◆ Activity ◆
Skip the pictures and repeat each line of the data exactly.

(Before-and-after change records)
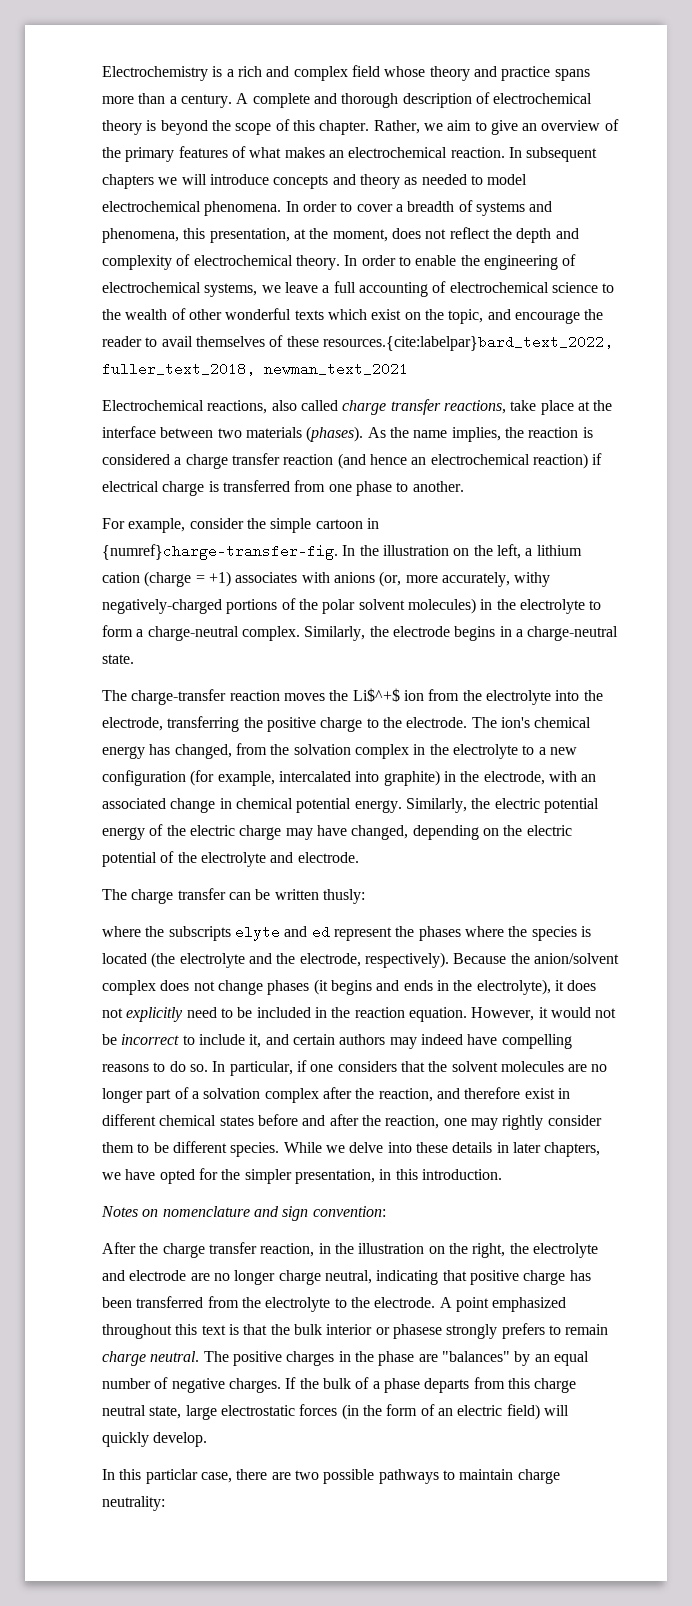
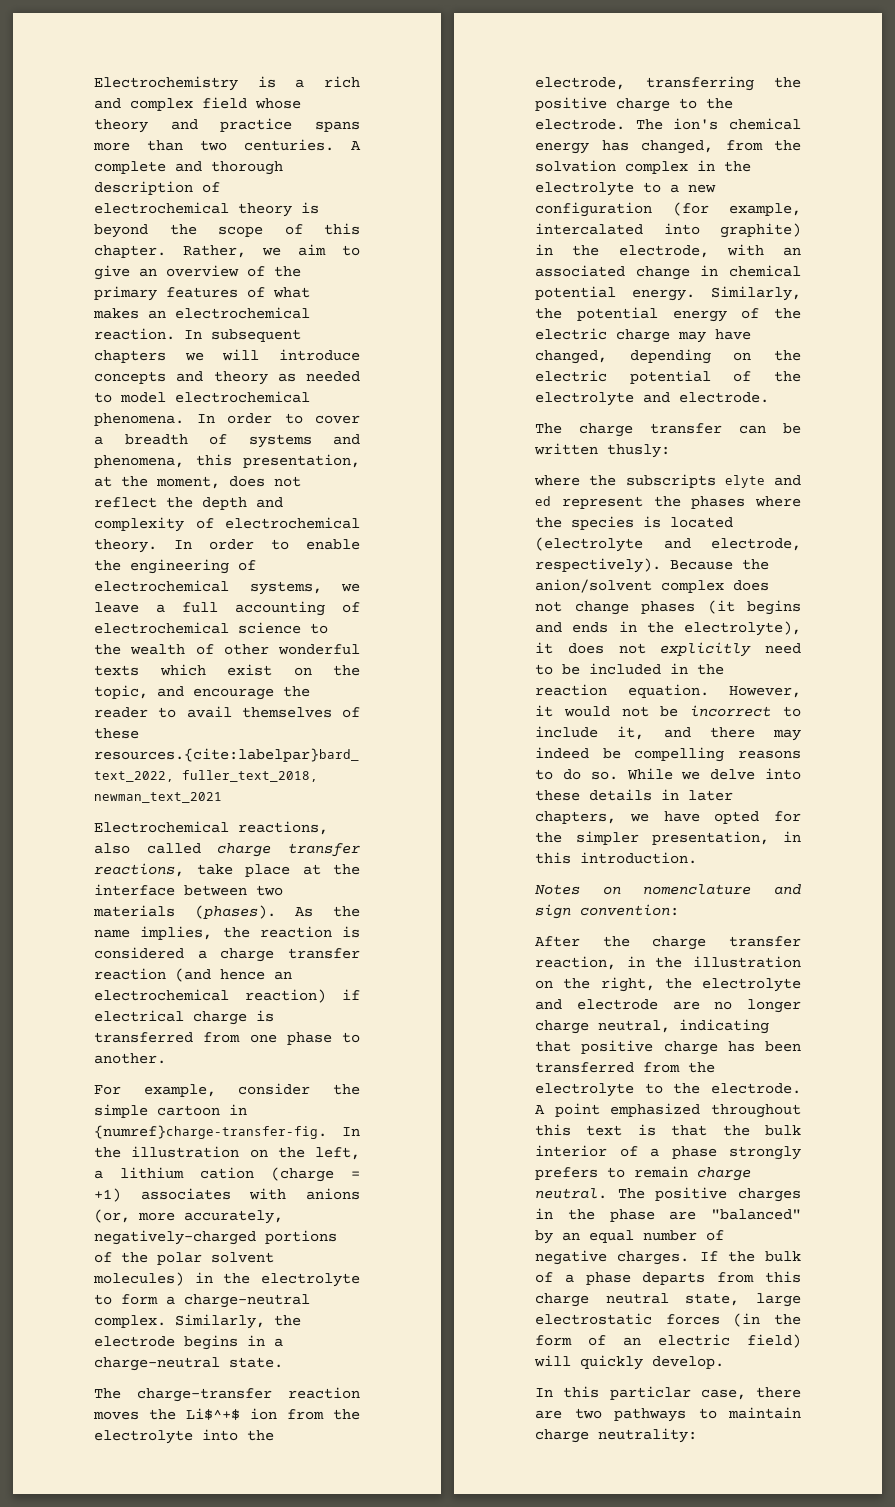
[169,94,232,108] a century. -> [200,139,334,151] two centuries.
[514,572,551,587] withy -> (283, 1217) none
[494,798,540,809] electric -> (562, 313) none
[151,952,296,968] (the electrolyte and the -> [535,537,691,552] (electrolyte and
[292,1034,386,1045] certain authors -> [709,727,755,738] there
[467,1034,498,1045] have -> [602,748,621,759] be
[212,1060,608,1076] [102,1087,570,1103] [102,1114,602,1130] [102,1141,280,1157] In particular, if one considers that the solvent molecules are no longer part of a solvation complex after the reaction, and therefore exist in different chemical states before and after the reaction, one may rightly consider them to be different species. -> (618, 775) none
[375,1324,442,1339] or phasese -> [619,1146,717,1159] of a phase
[441,1351,510,1362] "balances" -> [711,1209,801,1220] "balanced"
[323,1469,375,1484] possible -> (602, 1413) none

◆ Written response ◆
[169,94,232,108] a century. -> [200,139,334,151] two centuries.
[514,572,551,587] withy -> (283, 1217) none
[494,798,540,809] electric -> (562, 313) none
[151,952,296,968] (the electrolyte and the -> [535,537,691,552] (electrolyte and
[292,1034,386,1045] certain authors -> [709,727,755,738] there
[467,1034,498,1045] have -> [602,748,621,759] be
[212,1060,608,1076] [102,1087,570,1103] [102,1114,602,1130] [102,1141,280,1157] In particular, if one considers that the solvent molecules are no longer part of a solvation complex after the reaction, and therefore exist in different chemical states before and after the reaction, one may rightly consider them to be different species. -> (618, 775) none
[375,1324,442,1339] or phasese -> [619,1146,717,1159] of a phase
[441,1351,510,1362] "balances" -> [711,1209,801,1220] "balanced"
[323,1469,375,1484] possible -> (602, 1413) none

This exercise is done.